Monday, October 22, 2007 by Michael Reynolds

Then:
For the past two months Rudolph Giuliani has been coming home at night to one of the happiest marriages in New York.

That's how long the mayor, in flight from his own marital wreckage at Gracie Mansion, has been a frequent sleepover guest at the home of Howard Koeppel and his partner, Mark Hsiao. Mr. Koeppel, who is 64, is a Queens car dealer who has been both a close friend and prodigious fund-raiser of Mr. Giuliani's since 1989. The 41-year-old Mr. Hsiao is a Juilliard-trained pianist who works at the city's Department of Cultural Affairs. They've been together almost 10 years -- are registered with the city as domestic partners -- and in happier times for the Giuliani marriage, double-dated with the mayor and Donna Hanover on New Year's Eve. Now they are doting hosts to Mr. Giuliani as he juggles his raucous divorce, his recovery from prostate cancer treatments, his waning months in office, his romance with Judith Nathan, his post-public-life future and, last but hardly least, his search for an affordable Manhattan apartment rental of his own.

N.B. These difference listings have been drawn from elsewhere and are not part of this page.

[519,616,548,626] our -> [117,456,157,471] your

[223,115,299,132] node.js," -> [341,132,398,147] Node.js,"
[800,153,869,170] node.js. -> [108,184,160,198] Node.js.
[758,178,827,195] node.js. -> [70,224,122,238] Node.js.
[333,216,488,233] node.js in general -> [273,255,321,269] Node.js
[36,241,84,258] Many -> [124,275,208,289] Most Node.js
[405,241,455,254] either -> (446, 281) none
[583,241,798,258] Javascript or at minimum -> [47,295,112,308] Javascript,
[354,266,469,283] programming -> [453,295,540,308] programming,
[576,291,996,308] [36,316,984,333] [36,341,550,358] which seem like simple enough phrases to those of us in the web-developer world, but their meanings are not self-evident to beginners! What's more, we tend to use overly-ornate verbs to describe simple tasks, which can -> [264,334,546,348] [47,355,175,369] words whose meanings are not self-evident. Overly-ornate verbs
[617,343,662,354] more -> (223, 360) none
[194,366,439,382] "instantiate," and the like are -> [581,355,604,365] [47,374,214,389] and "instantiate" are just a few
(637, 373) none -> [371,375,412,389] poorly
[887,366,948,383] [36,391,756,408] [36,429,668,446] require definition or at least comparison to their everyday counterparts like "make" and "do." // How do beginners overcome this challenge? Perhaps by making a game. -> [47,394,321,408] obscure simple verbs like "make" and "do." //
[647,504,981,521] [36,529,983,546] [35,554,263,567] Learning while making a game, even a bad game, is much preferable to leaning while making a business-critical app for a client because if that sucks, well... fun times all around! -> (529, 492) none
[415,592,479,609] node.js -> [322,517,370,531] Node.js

The mayor's progressive record on gay civil rights notwithstanding, he has not endorsed same-sex marriage. But, says Mr. Koeppel, ''He did tell us that if they ever legalized gay marriages, we would be the first one he would do.'' Mr. Koeppel and Mr. Hsiao are in favor of the right to marry -- which, among other things, would give gay couples the same protections as heterosexual couples in legal and fiscal matters ranging from immigration and adoption rights to veterans' and Social Security benefits.

Now:
Tony Perkins, head of the Family Research Council, told The Hill Saturday that former New York City Mayor Rudy Giuliani (R) would support a constitutional amendment banning gay marriage.

Perkins said Giuliani told him in a private meeting that if the Defense of Marriage Act appeared to be failing or if multiple states began to legalize same-sex marriages, then he would support the constitutional amendment.

Rudy, if this is true you really are a . . . wait, can I use the "S" word here? I can? Good. Then, Rudy, if this is true, you really a sorry, amoral, disloyal, back-stabbing, soul-selling, piece of shit.